(Web page revision data)

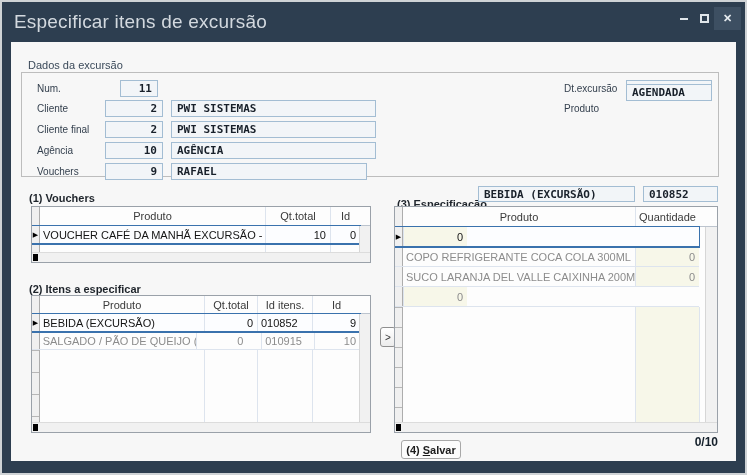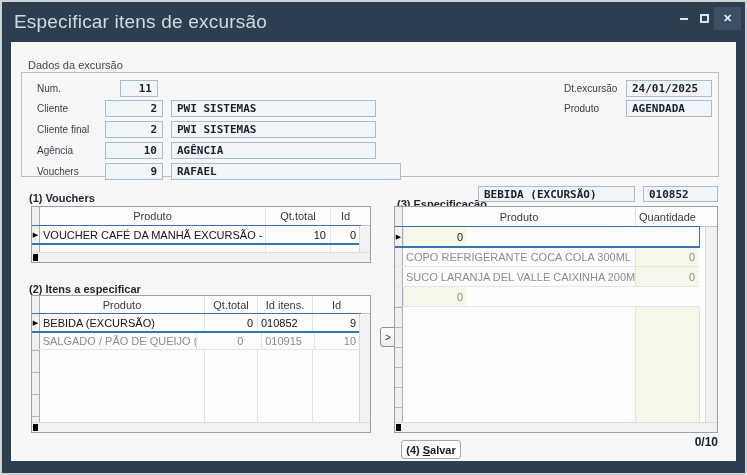"AGENDADA" div.field { top: 58px -> 42px }
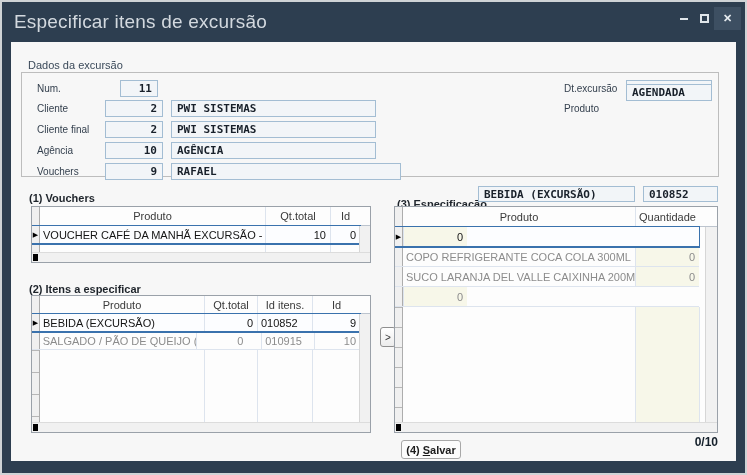"RAFAEL" div.field { width: 230px -> 196px }
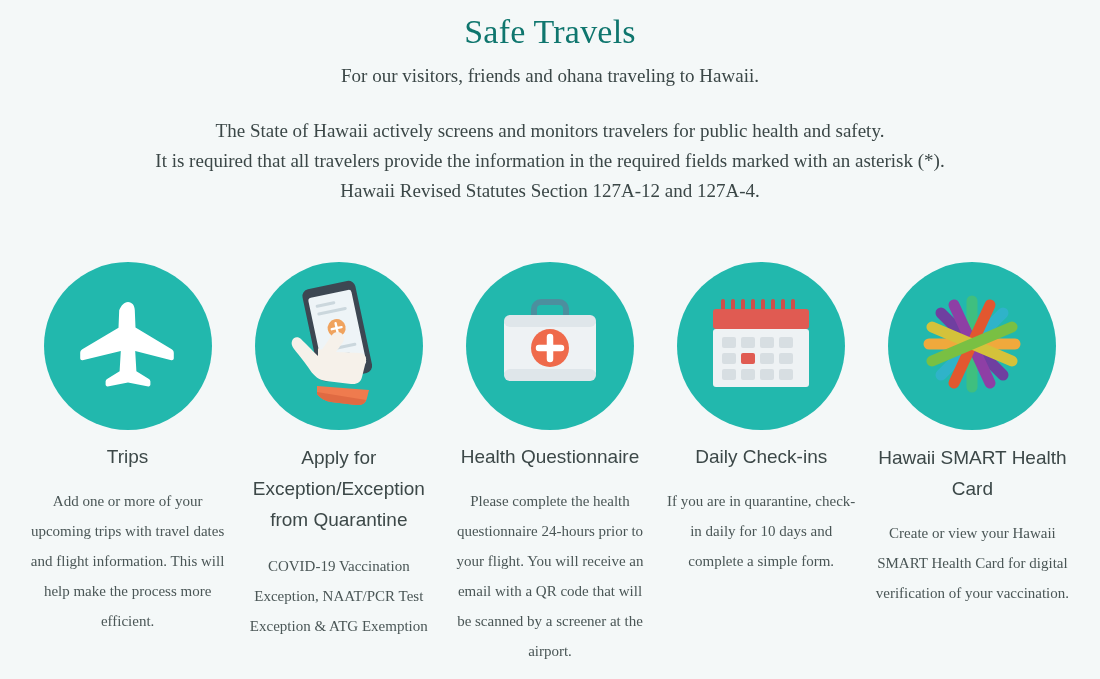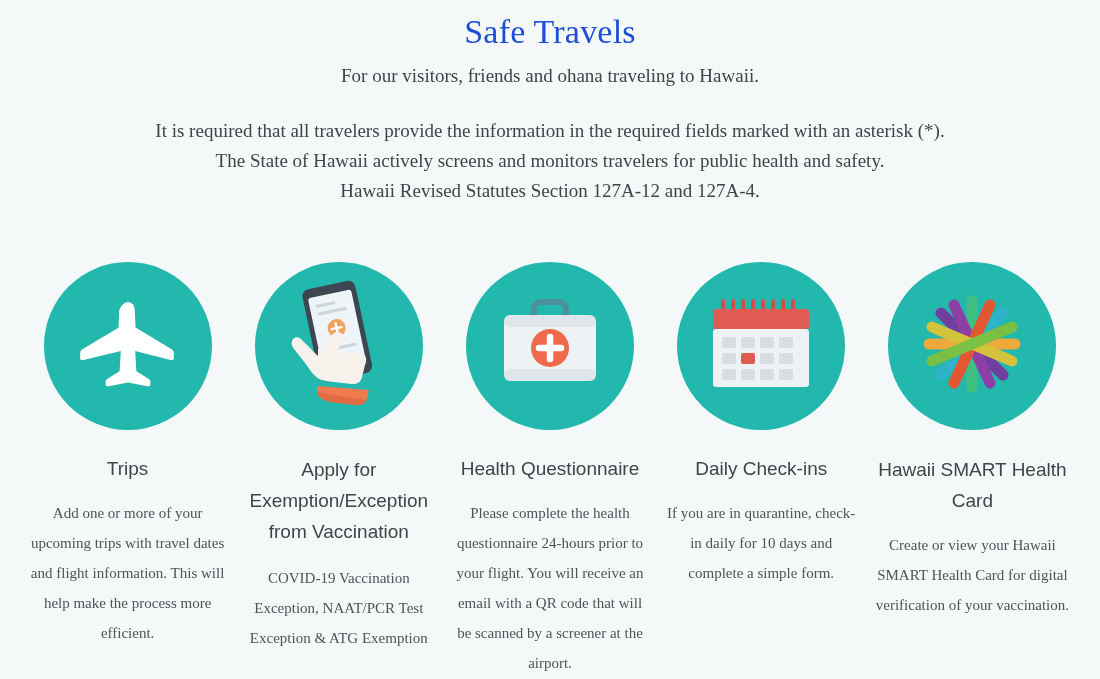"Safe Travels" .title { color: #1d4ed8 -> #0f766e }
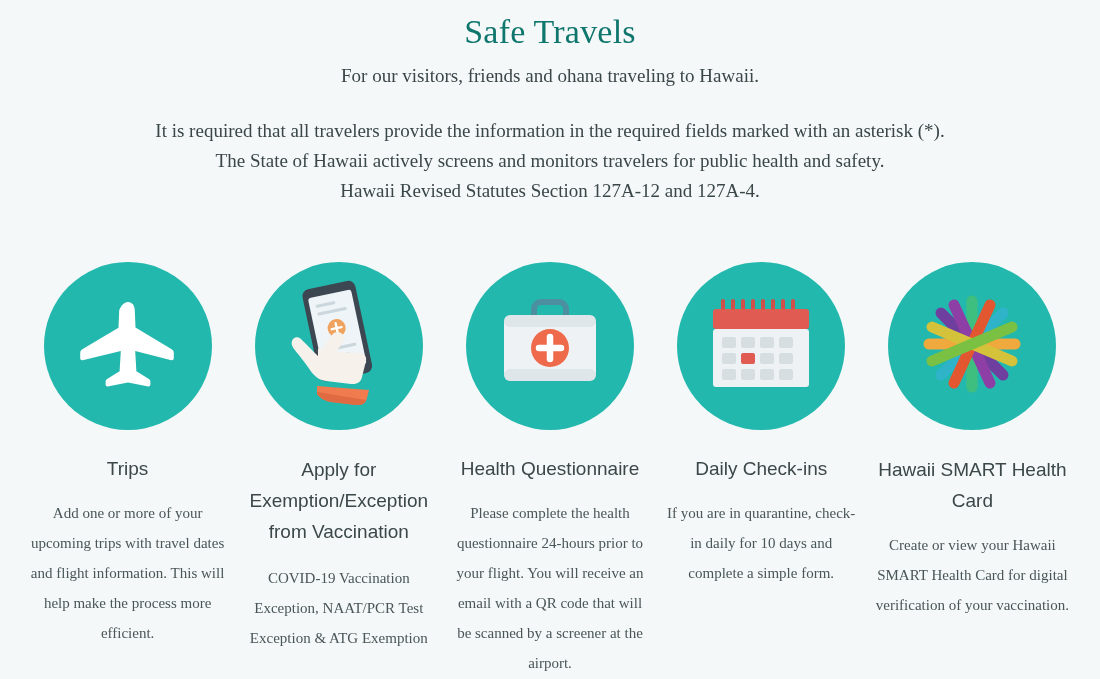"It is required that all" span.line { order: before "The State of Hawaii actively" -> after "The State of Hawaii actively" }
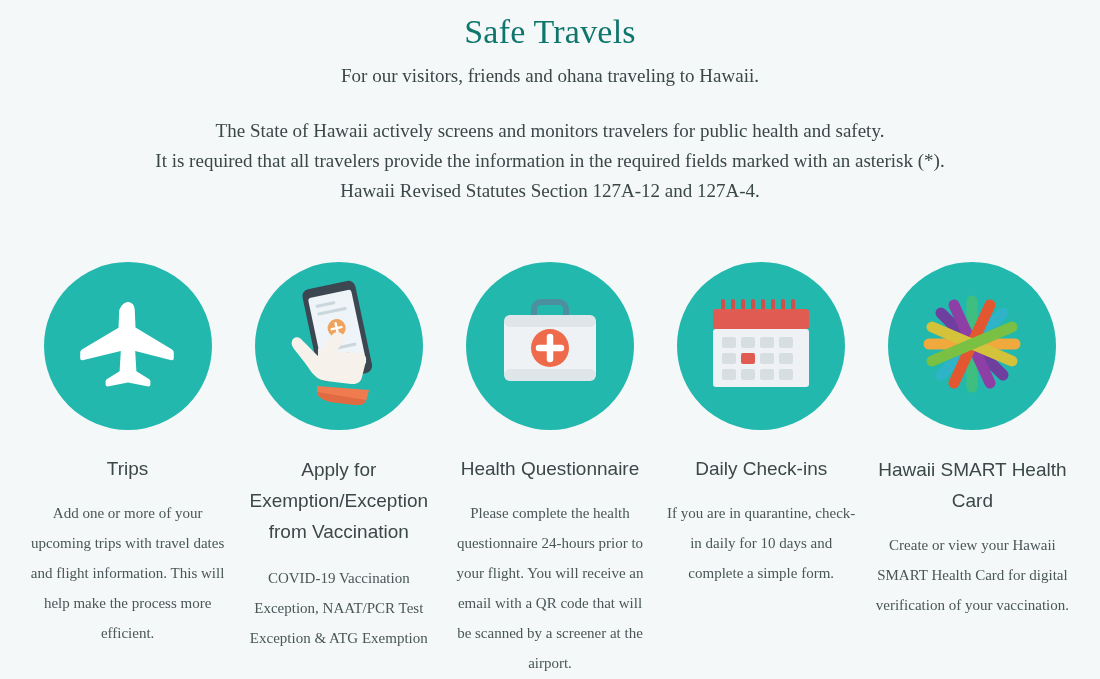"Trips" .card-title { margin-top: 24px -> 12px }
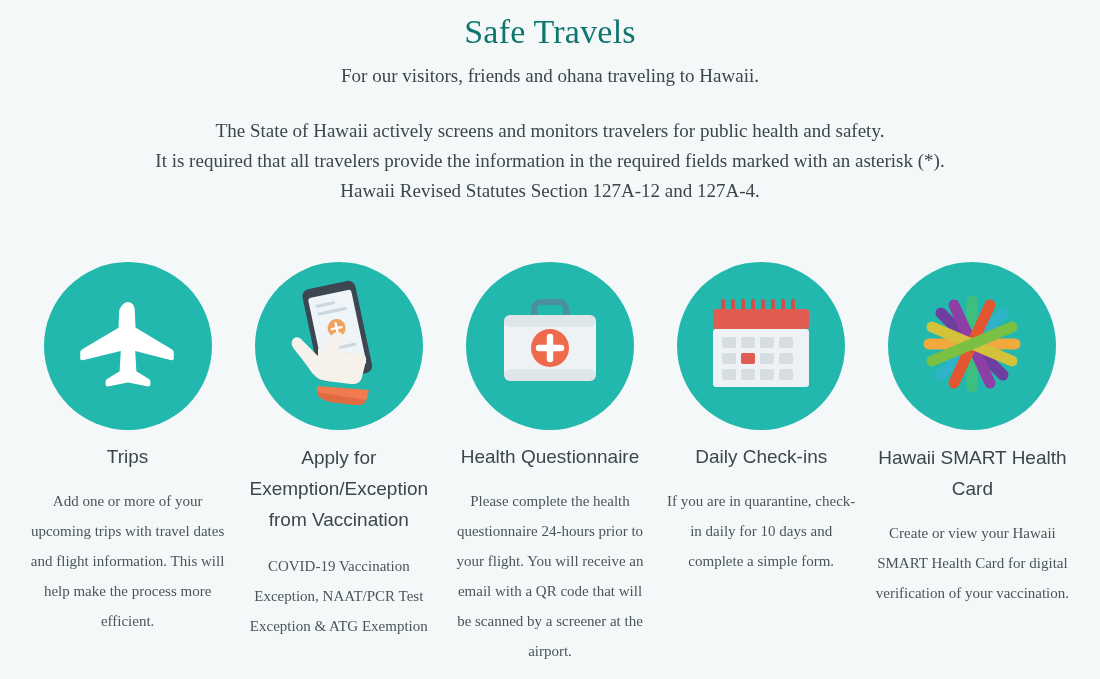"Apply for Exemption/Exception from" div.card-title { text: Exemption/Exception from Vaccination -> Exception/Exception from Quarantine }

Assignment: All that is needed is an exact copy of the entries above, minus the pictures.

Task output:
"AGENDADA" div.field { top: 58px -> 42px }
"RAFAEL" div.field { width: 230px -> 196px }
"Safe Travels" .title { color: #1d4ed8 -> #0f766e }
"It is required that all" span.line { order: before "The State of Hawaii actively" -> after "The State of Hawaii actively" }
"Trips" .card-title { margin-top: 24px -> 12px }
"Apply for Exemption/Exception from" div.card-title { text: Exemption/Exception from Vaccination -> Exception/Exception from Quarantine }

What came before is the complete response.